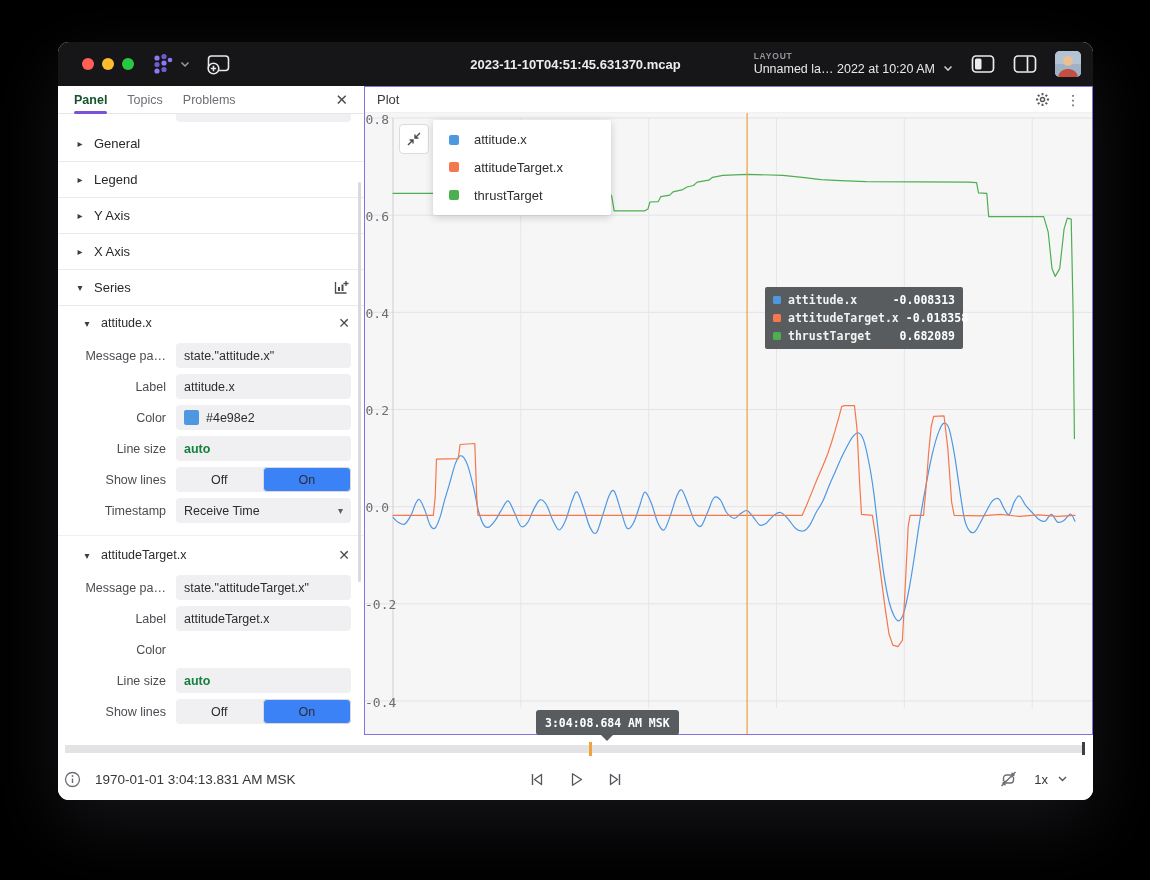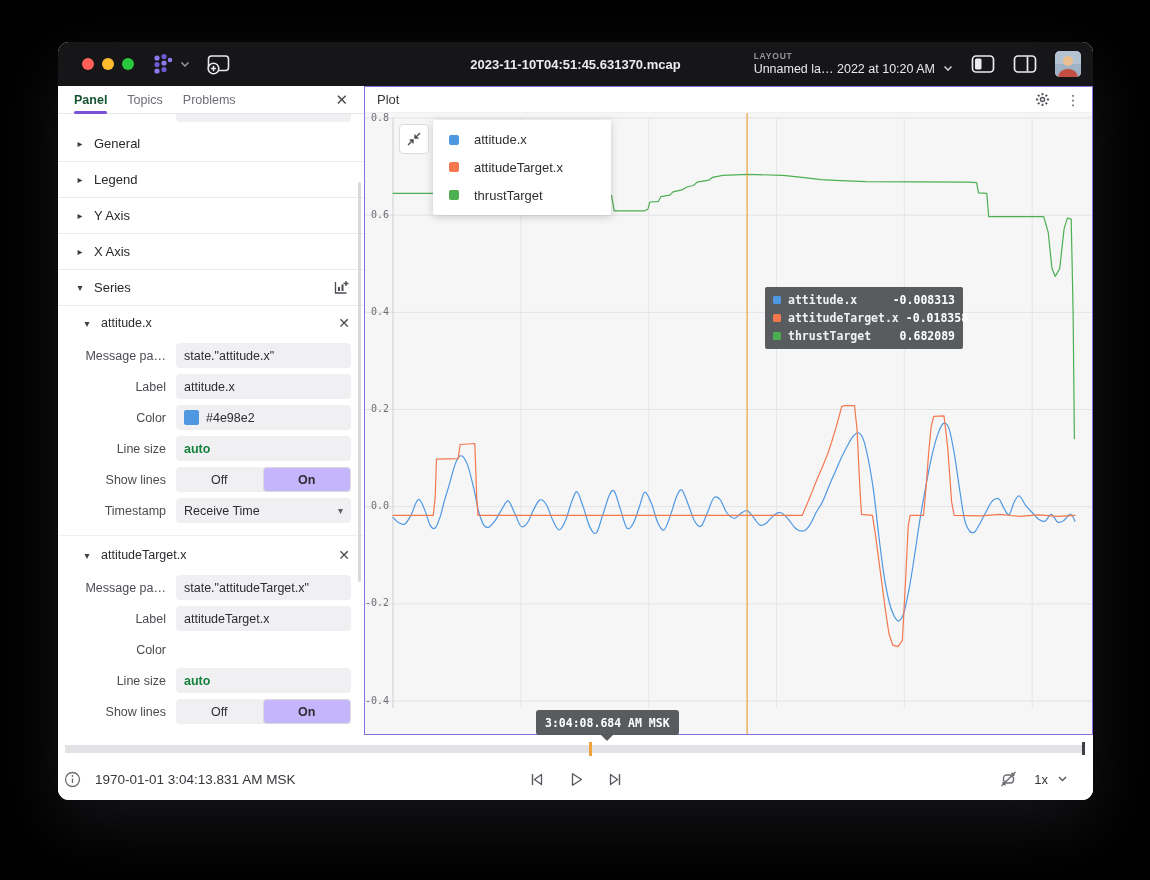--- a/index.html
+++ b/index.html
@@ -65,7 +65,7 @@
   .kebab{font-size:14px;color:#55555b;line-height:1;}
   .chart-region{position:absolute;left:0;top:26px;right:0;bottom:0;background:#f6f6f7;overflow:hidden;}
   .ytick{position:absolute;left:0;width:24px;text-align:right;font-family:"DejaVu Sans Mono",monospace;
-    font-size:10px;color:#6b6f74;}
+    font-size:13px;color:#6b6f74;}
   .xtick{position:absolute;top:600px;width:40px;text-align:center;font-family:Liberation Sans, sans-serif;
     font-size:10px;color:#6b6f74;margin-top:40px;}
   .legend-collapse{position:absolute;left:34px;top:11px;width:30px;height:30px;background:#fff;

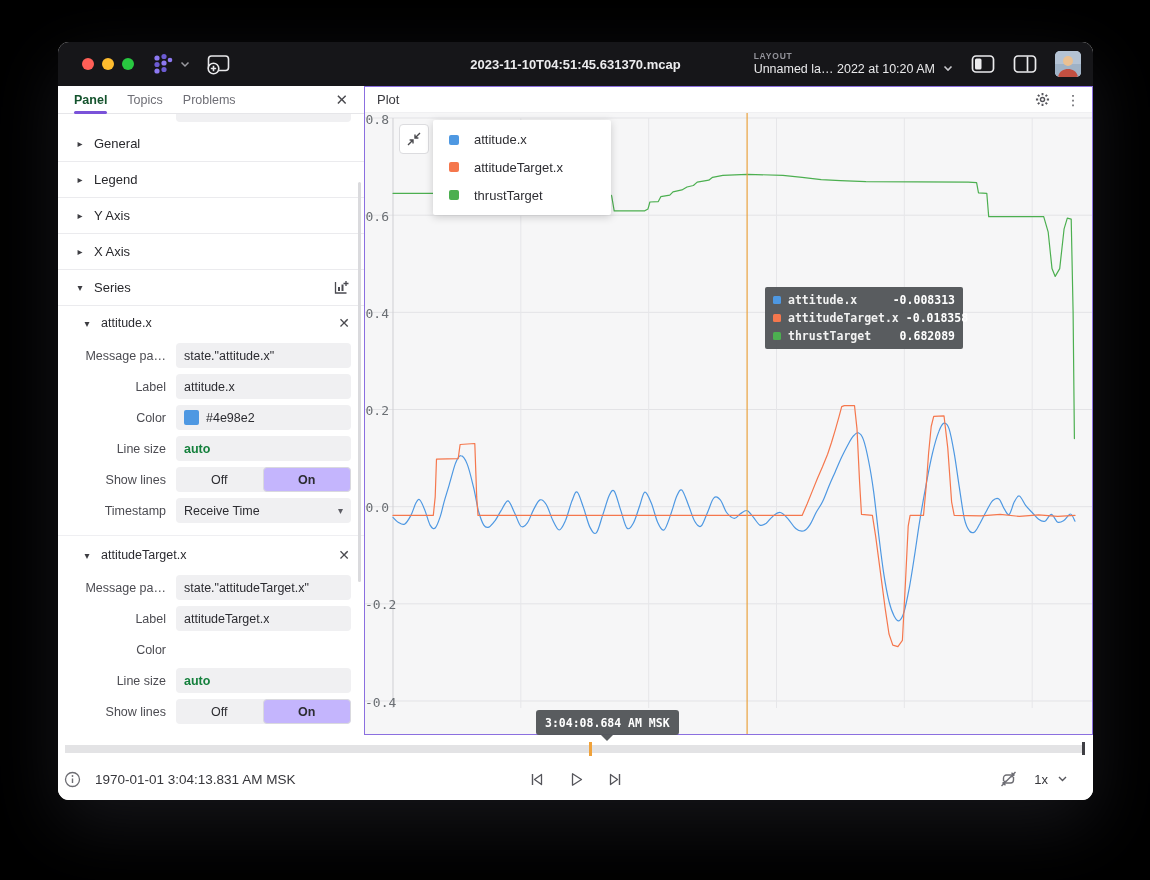--- a/index.html
+++ b/index.html
@@ -53,7 +53,7 @@
   .swatch{width:15px;height:15px;border-radius:2px;flex:0 0 15px;}
   .seg{flex:1;height:25px;background:#f0f0f2;border-radius:4px;display:flex;font-size:12.5px;}
   .seg>div{flex:1;display:flex;align-items:center;justify-content:center;color:#2c2c31;}
-  .seg .on{background:#c4b5fd;border:1px solid #d9d9de;border-radius:4px;font-weight:700;}
+  .seg .on{background:#3b82f6;border:1px solid #d9d9de;border-radius:4px;font-weight:400;}
   .lp-scrollbar{position:absolute;right:3px;top:96px;width:3px;height:400px;background:#dadadd;border-radius:2px;}
   .series-block.second{margin-top:9px;border-top:1px solid #efeff2;padding-top:2px;}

· · · · ·

Assignment
Report how many lines above contain the string "background". Please write the number only.

Exercise solution
6